Editor’s Note: Raul A. Reyes is an attorney and member of the USA Today board of contributors. Follow him on Twitter @RaulAReyes. The opinions expressed in this commentary are solely those of the author.
Talk about upping the blame game. In a new ad released on the anniversary of President Donald Trump’s inauguration, the Trump campaign called Democrats “who stand in our way” complicit in every murder committed by undocumented immigrants in the US. After featuring blunt footage of an accused cop killer making threatening statements in a California courtroom, an ominous-sounding narrator intones that “President Trump is right. Build the wall, deport criminals, stop illegal immigration now.”
This ad is wrong on every level. It stokes fear by conflating undocumented immigrants with violent crime. It suggests that Democrats should be considered accessories to homicides committed by the undocumented. Worst of all, it needlessly injects more divisiveness at a moment when the government has just ended a shutdown.
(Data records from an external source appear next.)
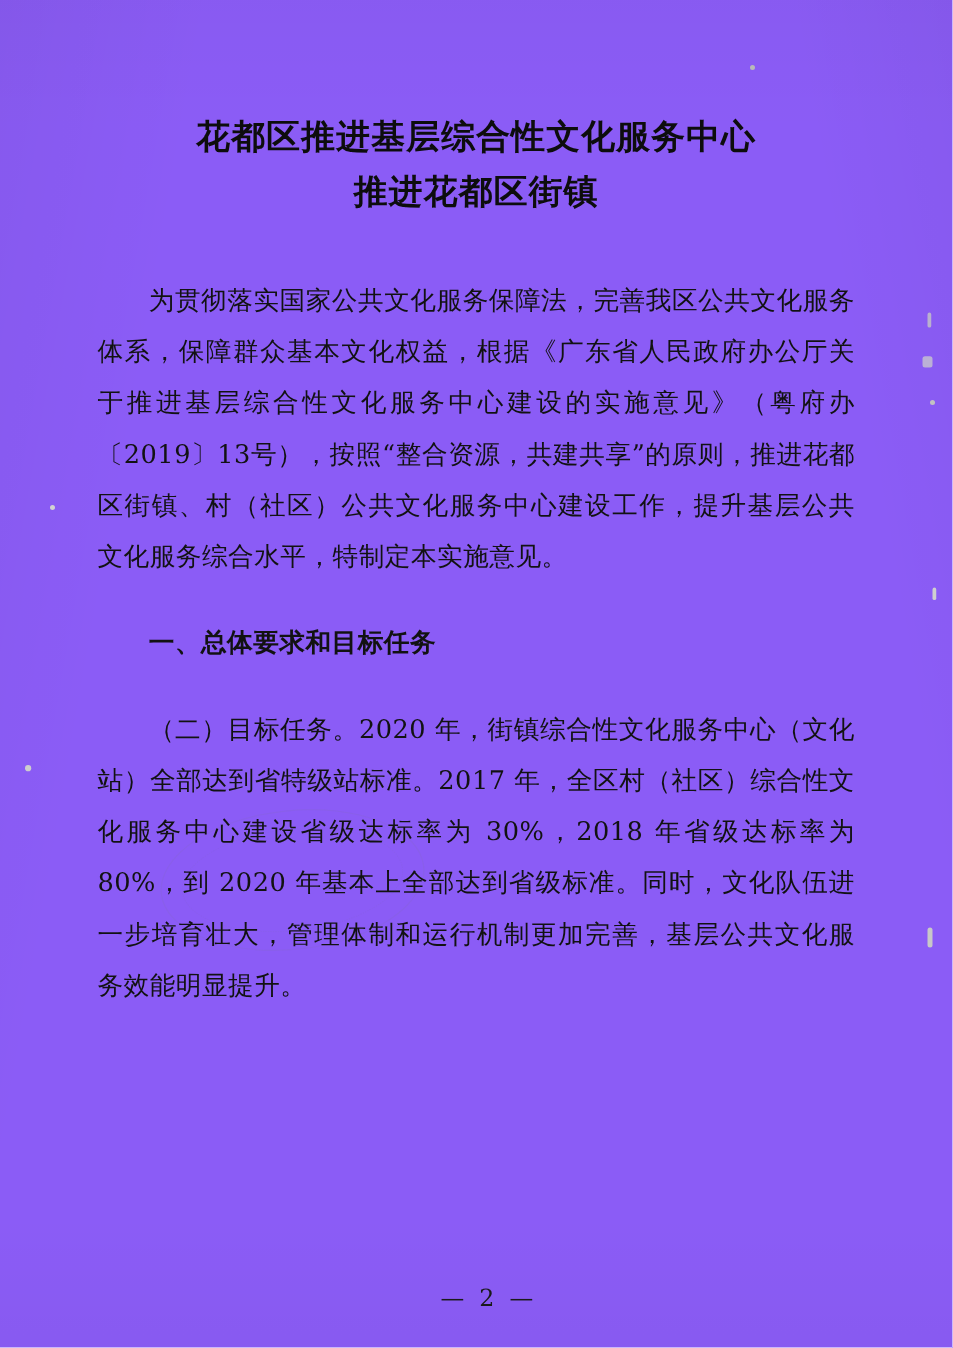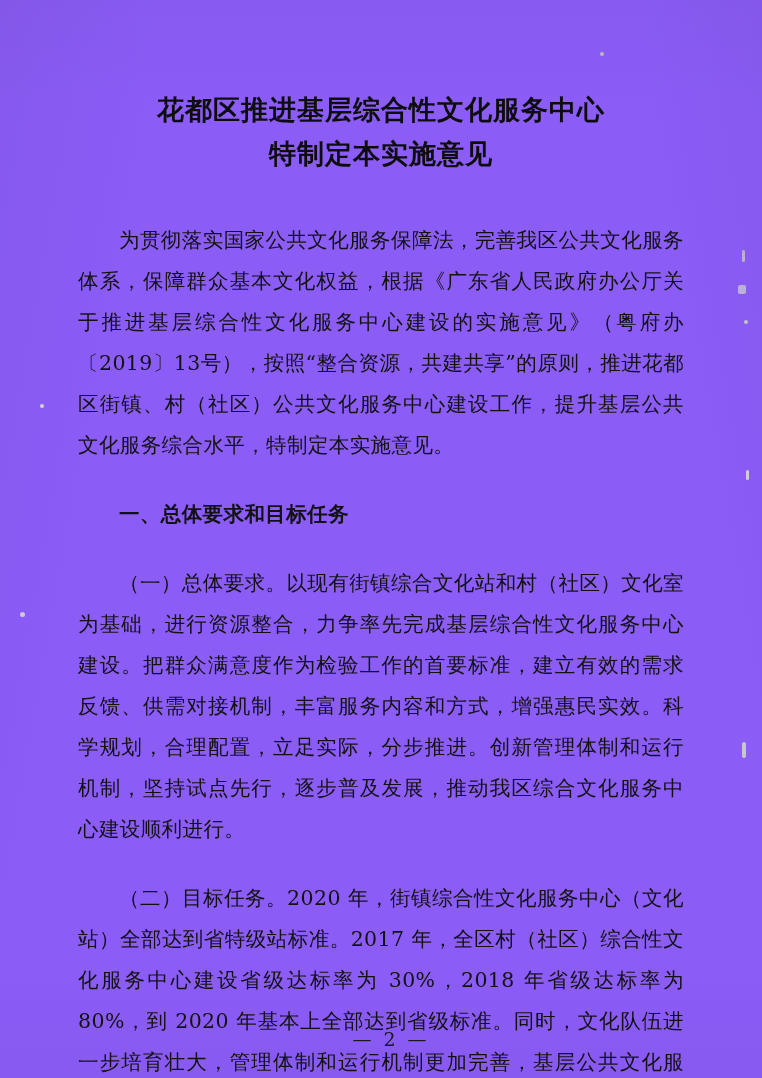--- a/index.html
+++ b/index.html
@@ -118,27 +118,26 @@
   <div class="smudge m5"></div>
   <div class="smudge m6"></div>
   <div class="smudge m7"></div>
   <div class="smudge m8"></div>
   <div class="stamp-ghost"></div>
 
   <div class="doc-body">
 
     <h1 class="doc-title">
       <span>花都区推进基层综合性文化服务中心</span>
-      <span class="line2">特制定本实施意见</span>
+      <span class="line2">推进花都区街镇</span>
     </h1>
 
     <p class="para first">为贯彻落实国家公共文化服务保障法，完善我区公共文化服务体系，保障群众基本文化权益，根据《广东省人民政府办公厅关于推进基层综合性文化服务中心建设的实施意见》（粤府办〔2019〕13号），按照“整合资源，共建共享”的原则，推进花都区街镇、村（社区）公共文化服务中心建设工作，提升基层公共文化服务综合水平，特制定本实施意见。</p>
 
     <p class="para heading">一、总体要求和目标任务</p>
 
-    <p class="para">（一）总体要求。以现有街镇综合文化站和村（社区）文化室为基础，进行资源整合，力争率先完成基层综合性文化服务中心建设。把群众满意度作为检验工作的首要标准，建立有效的需求反馈、供需对接机制，丰富服务内容和方式，增强惠民实效。科学规划，合理配置，立足实际，分步推进。创新管理体制和运行机制，坚持试点先行，逐步普及发展，推动我区综合文化服务中心建设顺利进行。</p>
 
     <p class="para">（二）目标任务。2020 年，街镇综合性文化服务中心（文化站）全部达到省特级站标准。2017 年，全区村（社区）综合性文化服务中心建设省级达标率为 30%，2018 年省级达标率为 80%，到 2020 年基本上全部达到省级标准。同时，文化队伍进一步培育壮大，管理体制和运行机制更加完善，基层公共文化服务效能明显提升。</p>
 
   </div>
 
   <div class="page-number">— 2 —</div>
 </div>
 
 </body></html>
This ad is especially troubling because it promotes the myth that undocumented immigrants are violent criminals. There is no evidence that undocumented people commit more crimes than native-born Americans. In fact, contrary to what the Trump ad implies, there are numerous studies showing that immigrants – including the undocumented – are less likely to commit crimes than people born here.
The number of undocumented immigrants in the US tripled between the 1990s and 2013, NBC News has noted, while violent crime declined 48% and property crime fell 41% over that same time period.
Even by the Trump’s administration’s xenophobic standards, this ad is extreme. It starts off bombastically, by showing Luis Bracamontes in a profane and threatening outburst in court. Bracamontes, an undocumented immigrant from Mexico, is currently on trial for allegedly killing two Northern California deputies, and the ad shows his threat to break out and kill more law enforcement officers.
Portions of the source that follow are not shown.